Le local transformé en habitation

publié le 06/10/2016

Le bien vendu est aménagé et utilisé par le vendeur en habitation. Il s’agit même de sa résidence principale. Mais d’un point de vue administratif, ce bien est toujours un local commercial. Que faire ?

 

1. Concernant le droit de l’urbanisme

  • Régularisation de la situation sans travaux

Il faut vérifier que le plan légal d’urbanisme (PLU) autorise l’habitation à cet endroit. Puis il faudra déposer un permis de construire de « régularisation » qui permet de régulariser des travaux déjà entrepris voire terminés et réalisés sans autorisation administrative. Attention toutefois, ce permis tiendra compte des dispositions applicables au jour où il est délivré et non à celles applicables au jour de la réalisation des travaux.

Attention : les changements de destination sans travaux réalisés avant le 31 décembre 1976 étaient réguliers.

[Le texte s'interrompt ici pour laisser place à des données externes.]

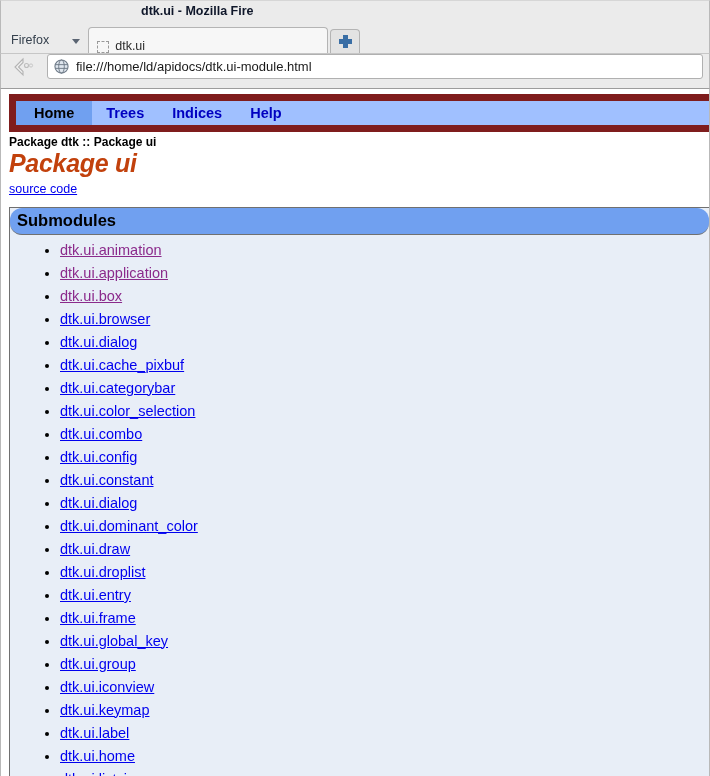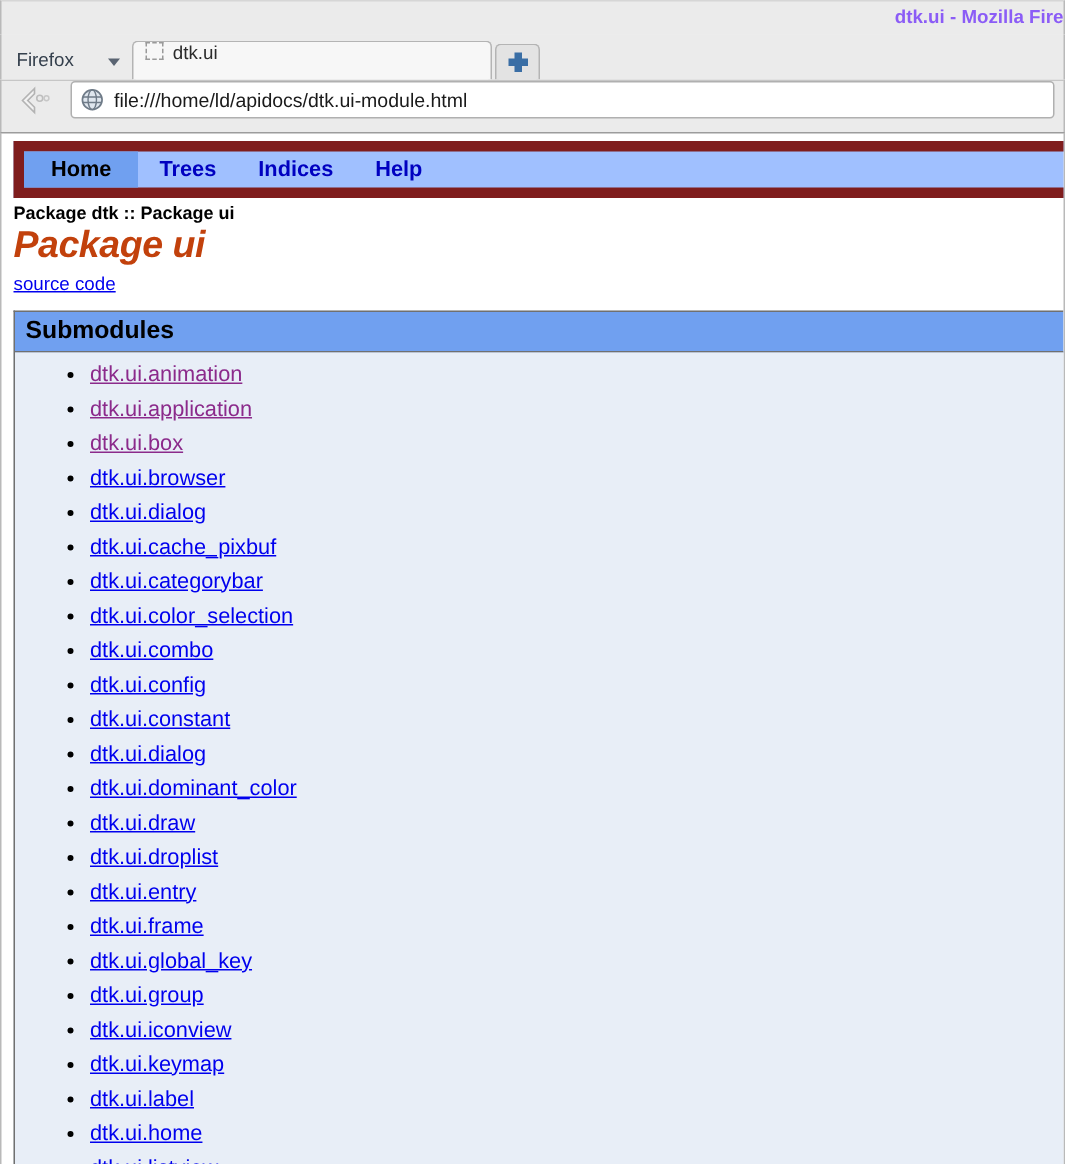--- a/index.html
+++ b/index.html
@@ -29,24 +29,24 @@
     border-top: 1px solid #d6d6d6;
     border-left: 1px solid #b9b9b9;
     border-right: 1px solid #b9b9b9;
     position: relative;
     flex: 0 0 auto;
   }
   .titlebar-text {
     position: absolute;
     left: 0; right: 0;
     top: 3px;
-    text-align: right;
+    text-align: left;
     font-size: 12.5px;
     font-weight: bold;
-    color: #8b5cf6;
+    color: #0f172a;
     white-space: nowrap;
     overflow: hidden;
     
     padding-left: 140px;
     box-sizing: border-box;
   }
 
   .tabstrip {
     height: 30px;
     background: #ebebeb;
@@ -76,21 +76,21 @@
     margin-top: 2px;
   }
   .tab {
     width: 240px;
     height: 26px;
     background: #f7f7f7;
     border: 1px solid #b4b4b4;
     border-bottom: none;
     border-radius: 4px 4px 0 0;
     display: flex;
-    align-items: flex-start;
+    align-items: flex-end;
     padding: 0 8px;
     box-sizing: border-box;
     gap: 6px;
     font-size: 12.5px;
     color: #2b2b2b;
   }
   .tab-favicon {
     width: 12px; height: 12px;
     border: 1px dashed #9a9a9a;
     box-sizing: border-box;
@@ -233,20 +233,21 @@
     box-sizing: border-box;
     background: #e8eef7;
   }
   .section-header {
     background: #70a0f0;
     border-bottom: 1px solid #707070;
     font-size: 16.5px;
     font-weight: bold;
     color: #000000;
     padding: 3px 0 4px 7px;
+    border-radius: 12px;
   }
   .section-body {
     padding: 4px 0 6px 0;
     background: #e8eef7;
   }
   ul.modlist {
     margin: 0;
     padding: 0 0 0 50px;
     list-style: disc;
   }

  • Régularisation de la situation avec travaux

Ce changement d’usage avec travaux entraîne soit un permis de construire soit une déclaration de travaux selon leurs natures.

  • Refus de l’administration de délivrer un permis de régularisation

Le refus de régulariser peut être justifié notamment par la situation du local au rez-de-chaussée d’un immeuble se trouvant en zone inondable (plan de prévention des risques d’inondation et des risques naturels et prévisibles)

L’administration peut demander le retour du local à son usage d’origine.

L’usage d’un local ne peut devenir régulier par le jeu de la prescription même trentenaire.

2. Concernant les normes d’habitabilité et de construction

Il faut respecter certaines normes d’habitabilité et de construction, notamment :

  • Toute division d’immeuble en vue de mettre à disposition des locaux à usage d’habitation d’une superficie et d’un volume habitables inférieurs respectivement à 14 m2 et à 33 m3 ou qui ne sont pas pourvus d’une installation d’alimentation d’évacuation des eaux usées ou d’un accès à la fourniture de courant électrique…est interdite.

Sont punies d'un emprisonnement de deux ans et d'une amende de 75 000 euros les personnes qui mettent en vente, en location ou à la disposition d'autrui des locaux destinés à l'habitation et provenant d'une division réalisée en méconnaissance des interdictions définies au présent article.

  • Tous les logements loués comme résidence principale. En autre, le logement doit disposer d’au moins une pièce principale ayant soit une surface habitable au moins égale à 9m2 et une hauteur sous plafond au moins égale à 2.20 m, soit un volume habitable au moins égal à 20m3.

3. Concernant le droit de la copropriété

Il faut vérifier que :

  • que le maintien d’un usage d’habitation est compatible avec la destination de l’immeuble telle que définie par le règlement de copropriété ;

  • que l’usage d’habitation n’entraine pas une modification de la répartition des charges de copropriété donc des tantièmes ;

  • que l’autorisation du syndicat des copropriétaires de l’immeuble ait été obtenue pour pouvoir déposer le permis de régularisation.

4. Les biens sont en lotissement

Il faut vérifier la compatibilité de servitudes éventuelles ou de règle d’un cahier des charges avec l’usage d’habitation.